In 1851, Trail married Ariana McElfresh, the daughter of one of the wealthiest landowners in Frederick, John H. McElfresh (1796 - 1841). Ariana's mother was the former Theresa Mantz. Her father was born near New Market, Frederick County, Maryland, the son of Henry and Ariana (Hammond) McElfresh and attended Frederick College; University of Maryland Medical School, 1817 as well as studying Medicine under Dr. L. T. Hammond, of Anne Arundel County, 1813 and then law under John Nelson of Frederick; admitted to the bar, 1825. They had four children, author Florence Trail, Ariana Teresa, Charles Bayard and Anna M. His wife died in 1892.

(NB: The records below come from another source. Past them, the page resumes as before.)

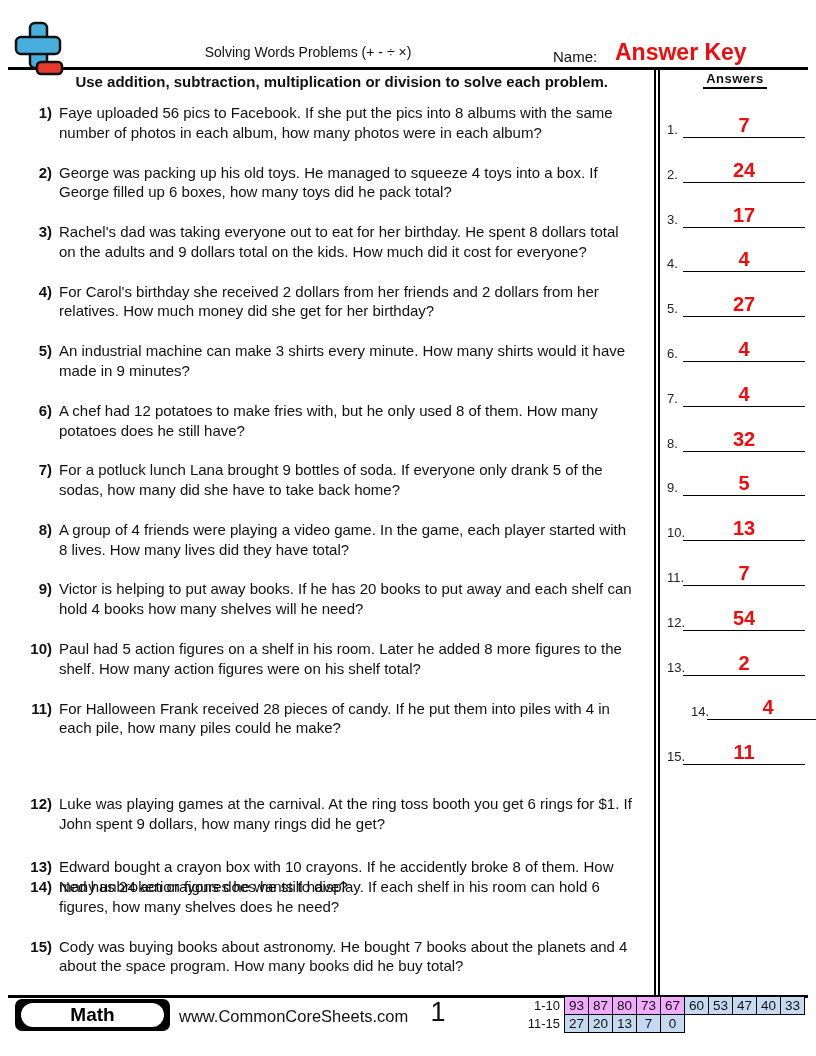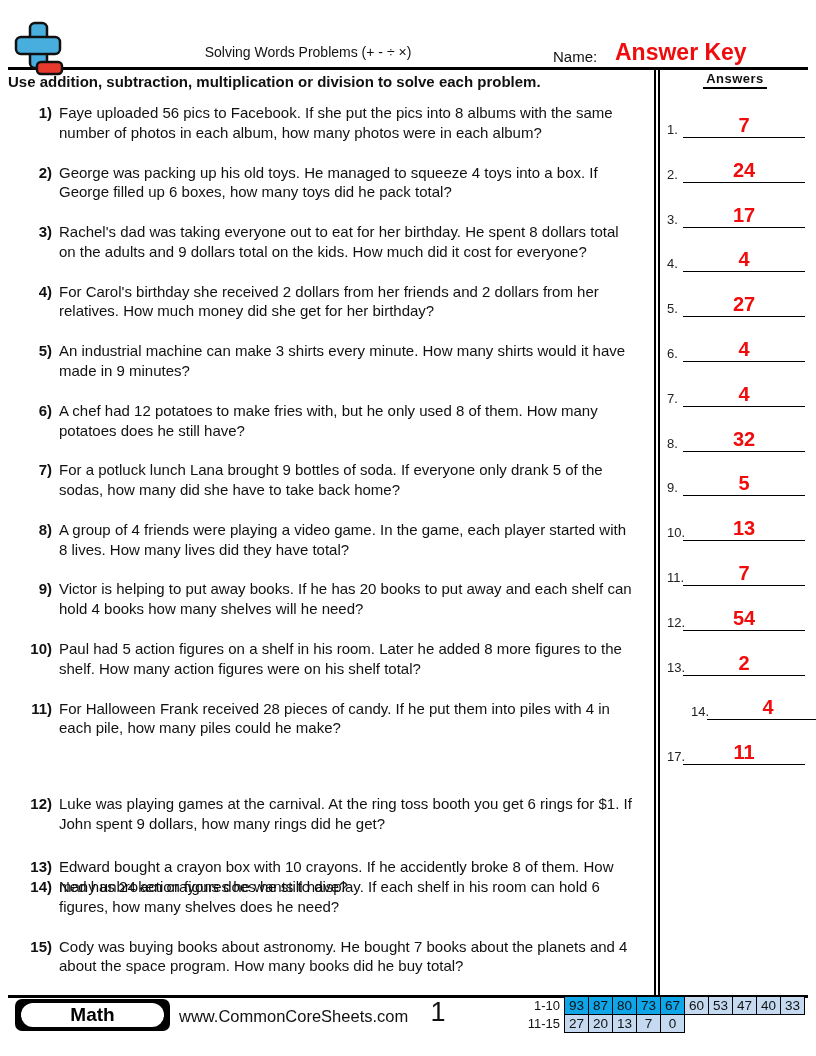--- a/index.html
+++ b/index.html
@@ -16,7 +16,7 @@
   .answer-key{position:absolute;left:615px;top:39px;font-size:23px;font-weight:bold;
               color:var(--accent-red,#f00c0c);}
   .header-rule{position:absolute;left:8px;top:67px;width:800px;height:3px;background:#000;}
-  .instruction{position:absolute;left:8px;top:73px;width:600px;font-size:15px;font-weight:bold;}
+  .instruction{position:absolute;left:8px;top:73px;width:600px;font-size:15px;font-weight:bold;text-align:right;}
 
   
   .vdivider{position:absolute;left:654px;top:70px;height:925px;width:6px;box-sizing:border-box;

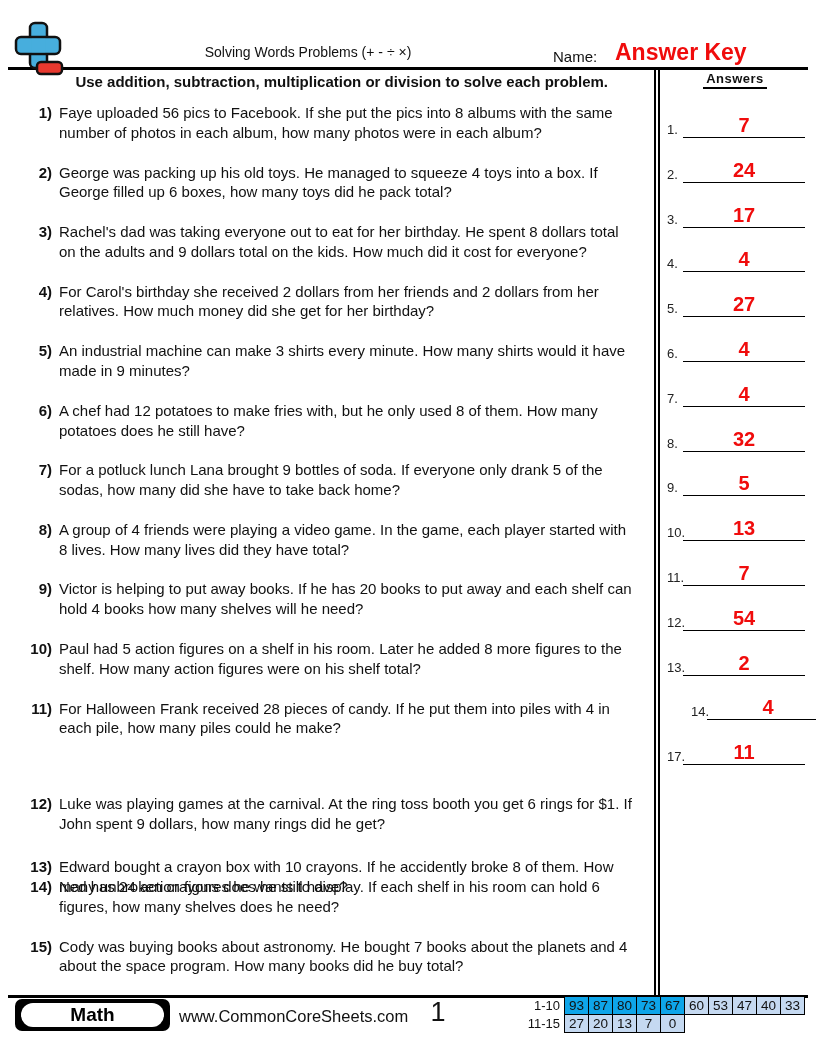--- a/index.html
+++ b/index.html
@@ -136,7 +136,7 @@
         <div class="aval">4</div>
       </div>
       <div class="answer-row" style="top: 738.2px;">
-        <span class="anum">17.</span>
+        <span class="anum">15.</span>
         <div class="aval">11</div>
       </div>
     </div>

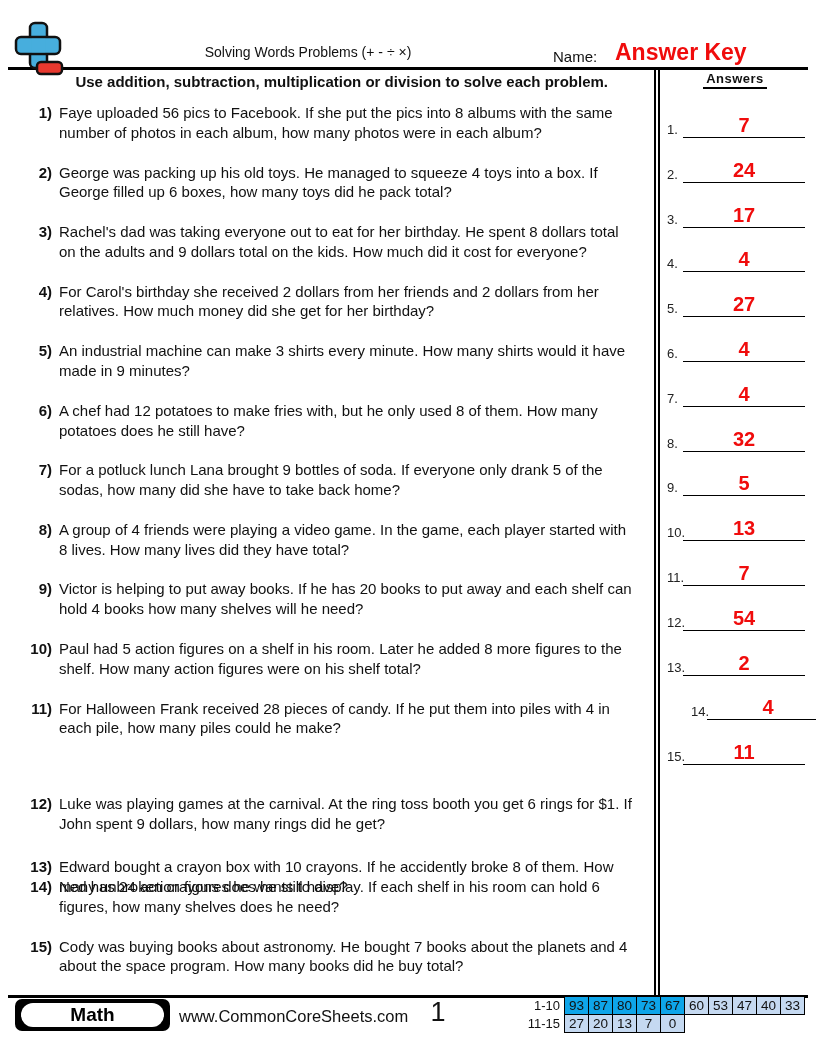--- a/index.html
+++ b/index.html
@@ -51,7 +51,7 @@
   .score-row + .score-row{margin-top:-1px;}
   .score-label{width:42px;text-align:right;padding-right:5px;font-size:13px;line-height:19px;}
   .score-cell{width:25px;height:19px;box-sizing:border-box;border:1px solid #000;margin-left:-1px;
-              text-align:center;font-size:13.5px;line-height:17px;background:#0ea5e9;}
+              text-align:center;font-size:13.5px;line-height:17px;background:#f0abfc;}
   .score-cell.hl{background:var(--score-highlight,#c5d9f1);}
 </style>
 </head>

On June 12, 1877, Trail was injured in a Baltimore & Ohio railroad train wreck at Point of Rocks by a train bound to Washington and Mt. Vernon. Five persons were killed outright, and a large number seriously injured when two passenger coaches filled with excursionists to Washington and Mt. Vernon were telescoped. Trail was rescued from the smashup by John C. Hardt & William S. Bennett.

Trail died on May 8, 1909, at his home in Frederick, Maryland. His funeral was held on May 11 and he was buried at Mount Olivet Cemetery in Frederick. One of his great-grandsons was three-term U.S. Senator Charles "Mac" Mathias of Maryland.